* Work request
Please return the lines below verbatim, beginning at the one that has "Remembering Lucille Evenson" and stopping after the one that has "< 1/1.000) muy", and add no other lines.

====== Data shown ======

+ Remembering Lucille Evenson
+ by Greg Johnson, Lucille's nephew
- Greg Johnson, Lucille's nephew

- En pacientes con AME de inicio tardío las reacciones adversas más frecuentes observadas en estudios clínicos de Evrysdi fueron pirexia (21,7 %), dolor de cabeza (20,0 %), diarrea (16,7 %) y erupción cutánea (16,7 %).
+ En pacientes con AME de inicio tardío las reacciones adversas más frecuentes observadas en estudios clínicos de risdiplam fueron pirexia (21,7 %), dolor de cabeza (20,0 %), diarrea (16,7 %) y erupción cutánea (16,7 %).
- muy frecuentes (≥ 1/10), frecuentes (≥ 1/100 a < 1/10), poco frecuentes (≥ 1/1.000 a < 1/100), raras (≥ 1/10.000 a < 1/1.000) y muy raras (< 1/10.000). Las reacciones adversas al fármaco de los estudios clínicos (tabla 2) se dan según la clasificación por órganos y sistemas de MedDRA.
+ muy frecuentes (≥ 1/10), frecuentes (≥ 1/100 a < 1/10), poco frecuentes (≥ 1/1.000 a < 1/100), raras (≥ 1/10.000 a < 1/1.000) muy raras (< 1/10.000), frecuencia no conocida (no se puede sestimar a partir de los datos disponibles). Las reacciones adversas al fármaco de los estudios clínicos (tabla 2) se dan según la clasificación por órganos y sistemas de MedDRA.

======
====== Data shown ======

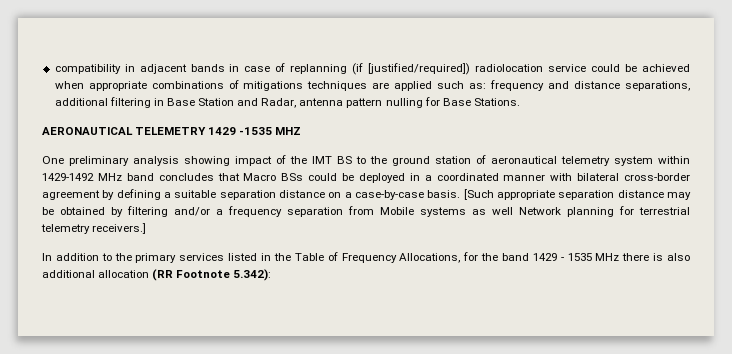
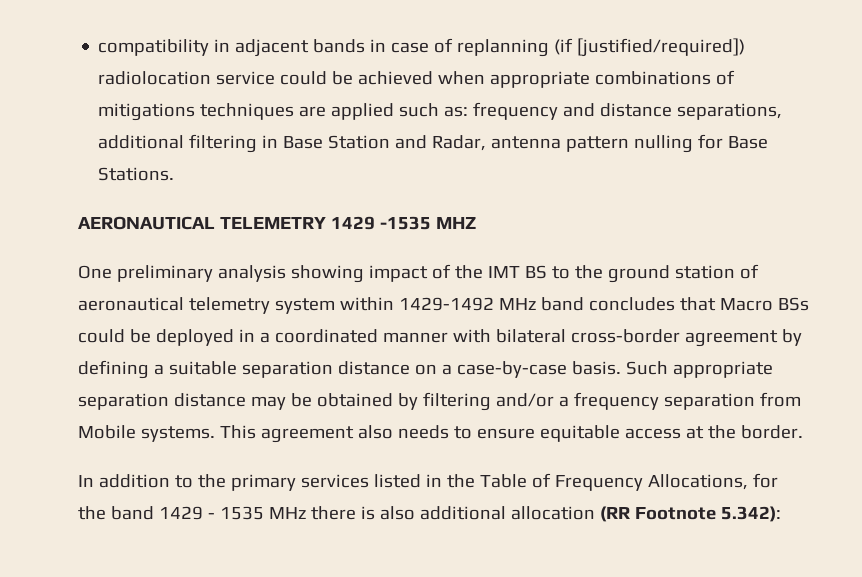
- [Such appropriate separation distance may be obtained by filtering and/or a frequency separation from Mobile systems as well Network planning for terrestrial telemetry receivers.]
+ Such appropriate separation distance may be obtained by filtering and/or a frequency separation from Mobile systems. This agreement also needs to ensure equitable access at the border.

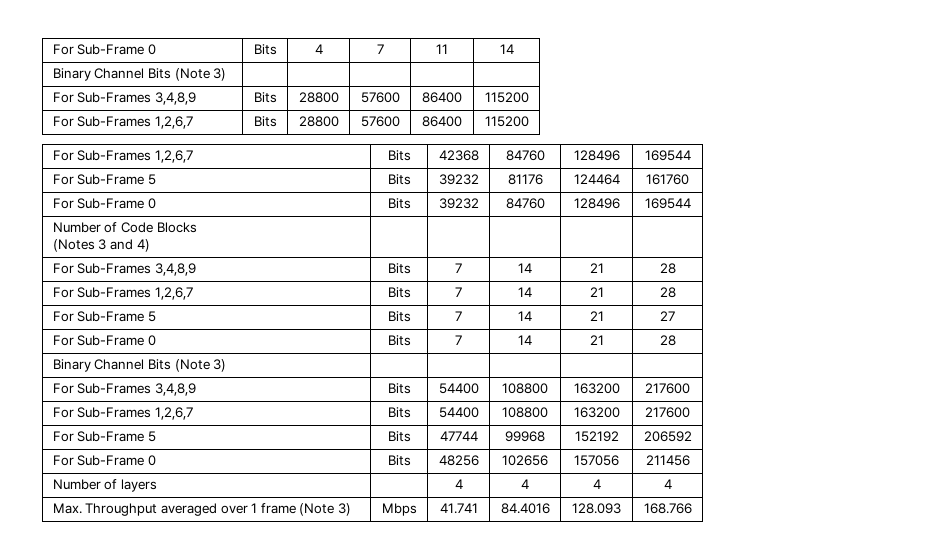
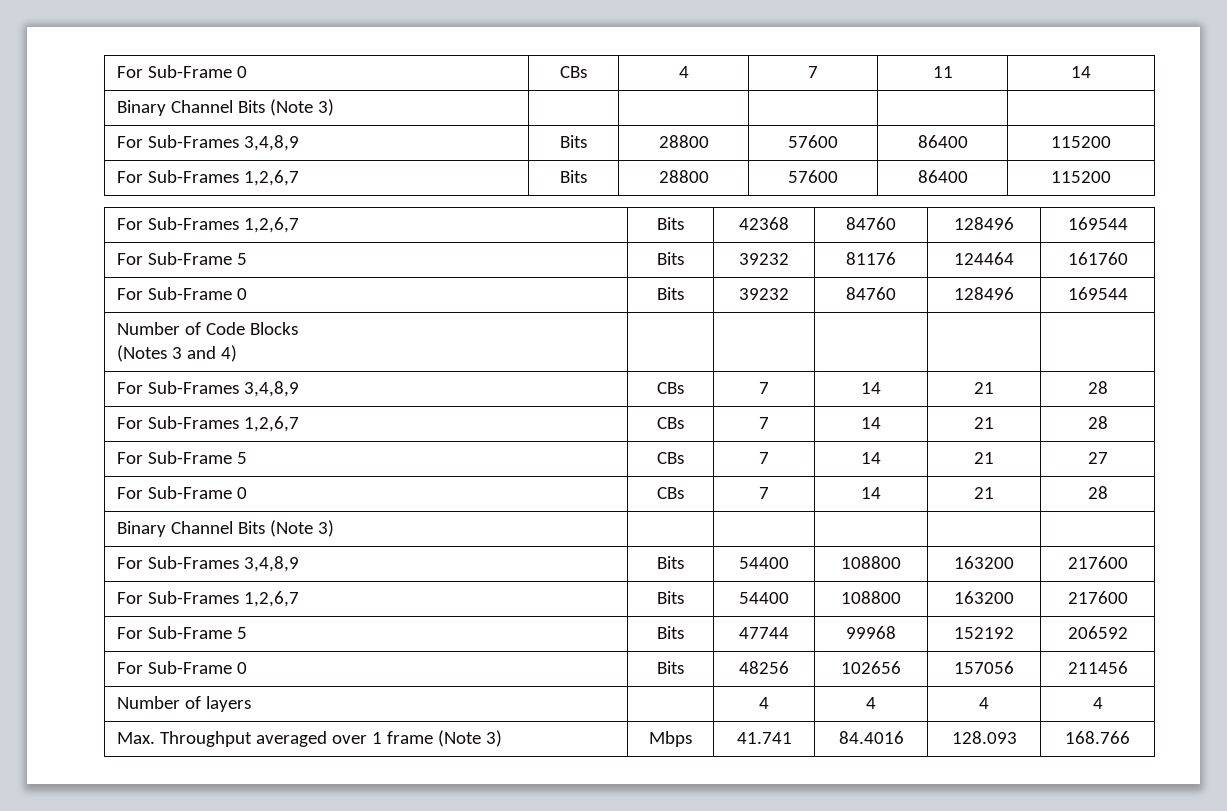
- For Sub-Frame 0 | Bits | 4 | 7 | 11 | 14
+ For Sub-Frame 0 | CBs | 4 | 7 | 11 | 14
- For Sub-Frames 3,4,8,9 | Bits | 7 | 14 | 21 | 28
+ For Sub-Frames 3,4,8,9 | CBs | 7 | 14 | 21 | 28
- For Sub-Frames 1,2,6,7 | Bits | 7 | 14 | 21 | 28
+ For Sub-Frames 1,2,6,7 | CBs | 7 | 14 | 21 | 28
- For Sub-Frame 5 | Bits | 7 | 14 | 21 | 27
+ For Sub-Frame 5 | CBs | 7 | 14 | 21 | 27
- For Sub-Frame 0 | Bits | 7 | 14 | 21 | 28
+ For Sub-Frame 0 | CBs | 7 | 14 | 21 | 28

======
====== Data shown ======

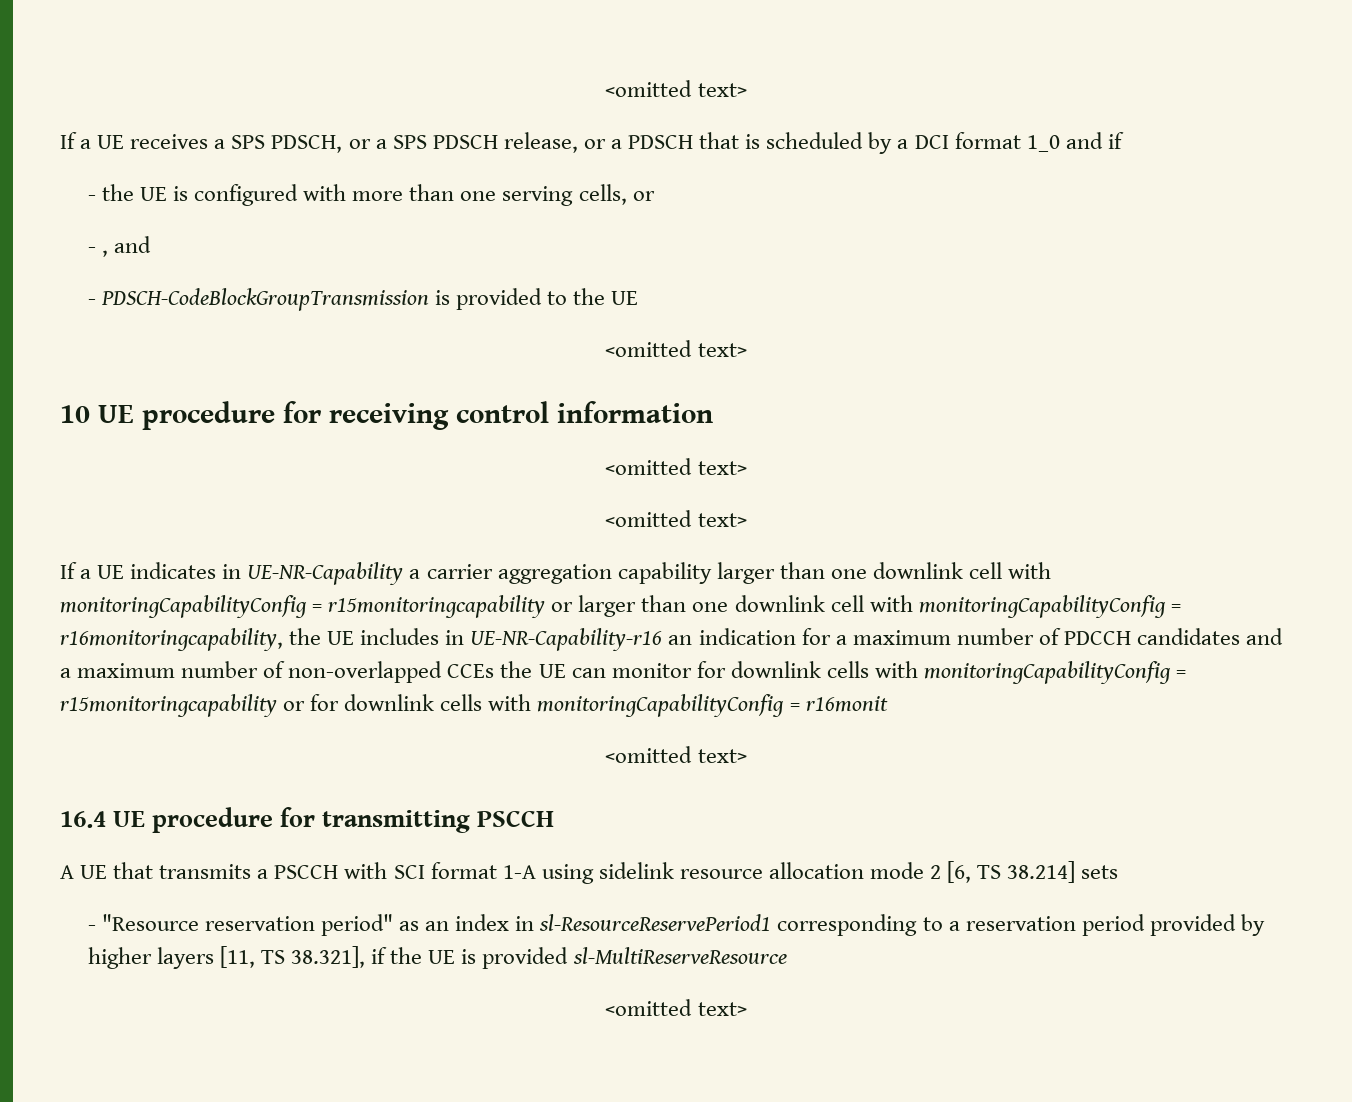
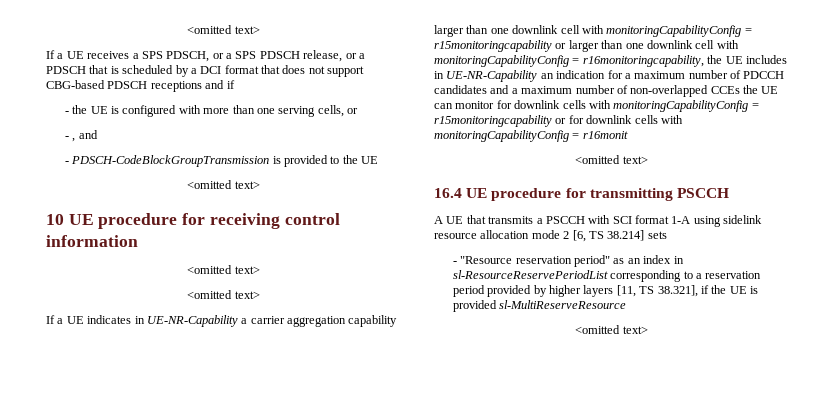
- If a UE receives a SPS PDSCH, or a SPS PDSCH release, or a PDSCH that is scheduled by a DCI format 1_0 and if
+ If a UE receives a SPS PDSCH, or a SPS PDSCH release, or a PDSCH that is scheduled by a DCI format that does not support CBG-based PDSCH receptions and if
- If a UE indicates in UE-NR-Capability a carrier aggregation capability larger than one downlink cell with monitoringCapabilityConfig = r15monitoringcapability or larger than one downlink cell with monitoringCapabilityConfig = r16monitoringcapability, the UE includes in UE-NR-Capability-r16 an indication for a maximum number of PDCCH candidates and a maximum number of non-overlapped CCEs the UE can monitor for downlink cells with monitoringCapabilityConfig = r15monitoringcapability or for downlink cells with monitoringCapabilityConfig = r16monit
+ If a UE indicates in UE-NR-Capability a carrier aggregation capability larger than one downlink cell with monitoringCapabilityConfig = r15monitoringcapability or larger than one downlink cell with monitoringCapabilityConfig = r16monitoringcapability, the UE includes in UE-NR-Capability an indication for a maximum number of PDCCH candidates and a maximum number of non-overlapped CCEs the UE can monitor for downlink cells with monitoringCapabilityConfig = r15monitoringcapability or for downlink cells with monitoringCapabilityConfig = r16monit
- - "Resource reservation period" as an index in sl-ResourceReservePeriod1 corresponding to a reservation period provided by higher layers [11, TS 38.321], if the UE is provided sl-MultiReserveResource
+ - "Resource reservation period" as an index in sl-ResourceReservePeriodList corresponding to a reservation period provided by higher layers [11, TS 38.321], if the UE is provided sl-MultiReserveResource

======

* Expected answer
+ Remembering Lucille Evenson
+ by Greg Johnson, Lucille's nephew
- Greg Johnson, Lucille's nephew

- En pacientes con AME de inicio tardío las reacciones adversas más frecuentes observadas en estudios clínicos de Evrysdi fueron pirexia (21,7 %), dolor de cabeza (20,0 %), diarrea (16,7 %) y erupción cutánea (16,7 %).
+ En pacientes con AME de inicio tardío las reacciones adversas más frecuentes observadas en estudios clínicos de risdiplam fueron pirexia (21,7 %), dolor de cabeza (20,0 %), diarrea (16,7 %) y erupción cutánea (16,7 %).
- muy frecuentes (≥ 1/10), frecuentes (≥ 1/100 a < 1/10), poco frecuentes (≥ 1/1.000 a < 1/100), raras (≥ 1/10.000 a < 1/1.000) y muy raras (< 1/10.000). Las reacciones adversas al fármaco de los estudios clínicos (tabla 2) se dan según la clasificación por órganos y sistemas de MedDRA.
+ muy frecuentes (≥ 1/10), frecuentes (≥ 1/100 a < 1/10), poco frecuentes (≥ 1/1.000 a < 1/100), raras (≥ 1/10.000 a < 1/1.000) muy raras (< 1/10.000), frecuencia no conocida (no se puede sestimar a partir de los datos disponibles). Las reacciones adversas al fármaco de los estudios clínicos (tabla 2) se dan según la clasificación por órganos y sistemas de MedDRA.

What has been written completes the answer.